2023-03-09 · 5 min read

In this post, we're just going to think through exactly what we need to get event handling to work.

Aims

Due to the nature of what we're working on, our event-handling scheme doesn't have to be very sophisticated. It just needs to be adequate for our purposes.

Firstly, functions that can manipulate their environments should be supported.

For example:

func do_something()
     let ball_pos = (0, 0)
     EventHandler::on_timer_tick(
          func change_ball_pos()
               ball_pos.row += 1
               ball_pos.column += 1
          )
     loop

The above pseudocode demonstrates the idea of an event handler accepting a function that modifies its environment. The function increases the position of a ball diagonally with every time step. Remember it was mentioned in a previous post that the timer interrupt is generated every 100ms, so the effect of this code, is to create animation (assuming the ball_pos's value reflects on a ball image on the screen).

An event handler that doesn't accept functions that can manipulate their environment will be very limited in use. The reason is that the function will then only be able to access static variables. Such a limitation will force us to use only static variables in our actual game code. The result will be an unnecessarily unsafe heap of code.

Secondly, the event handler, when invoking functions, should pass relevant information to the functions. For example, consider the following:

func do_something()
     let ball_pos = (0, 0)
     EventHandler::on_keypress(
          func change_ball_pos(key_info)
               if key_info.keycode == escape key
                    pause game
          )
     loop

The intent of the above pseudocode seems clear enough. When the escape key is pressed, pause the game. But we need to understand that without the info passed to the function, there is no way we could determine that it was the escape key that was pressed and, therefore, we can't know if we are to pause the game or move the ball or do something else.

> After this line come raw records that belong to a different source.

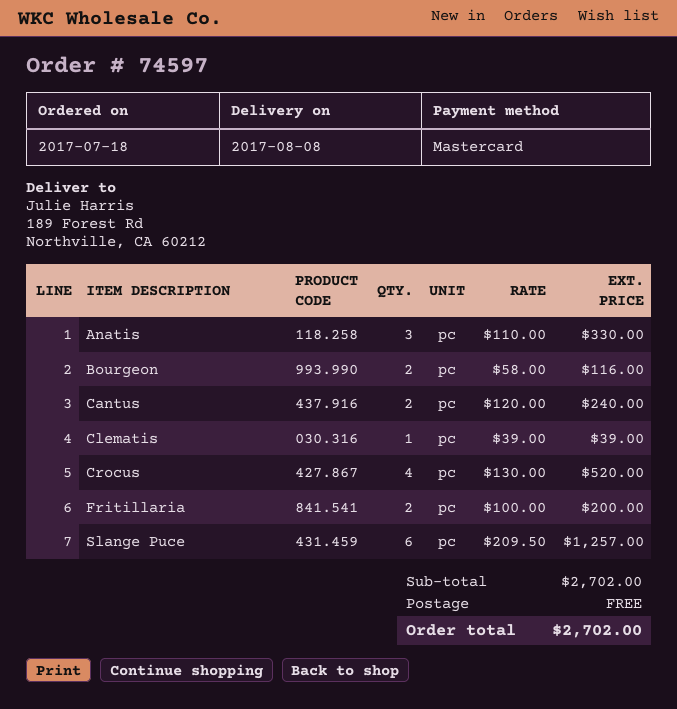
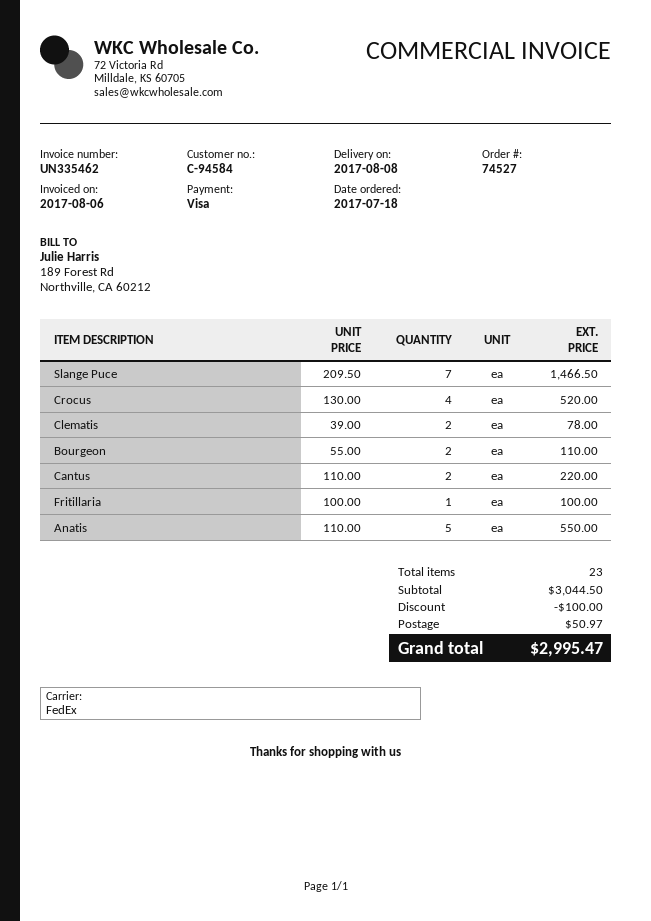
order number: 74597 -> 74527
payment method: Mastercard -> Visa
Anatis: 3 x 110.00 = 330.00 -> 5 x 110.00 = 550.00
Bourgeon: 2 x 58.00 = 116.00 -> 2 x 55.00 = 110.00
Cantus: 2 x 120.00 = 240.00 -> 2 x 110.00 = 220.00
Clematis: 1 x 39.00 = 39.00 -> 2 x 39.00 = 78.00
Fritillaria: 2 x 100.00 = 200.00 -> 1 x 100.00 = 100.00
Slange Puce: 6 x 209.50 = 1257.00 -> 7 x 209.50 = 1466.50
subtotal: 2702.00 -> 3044.50
discount: none -> 100.00
shipping: 0.00 -> 50.97
total: 2702.00 -> 2995.47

Thirdly, whenever a relevant hardware interrupt occurs, all the functions registered for that event must be called. If a user presses the escape key and the function which is meant to pause the game when such an event occurs isn't called, the result is a buggy game.

As far as we're concerned, these are the only real requirements of our event handling scheme.

Come up with a scheme yourself.

In The Next Post

We'll start implementing an event-handling scheme.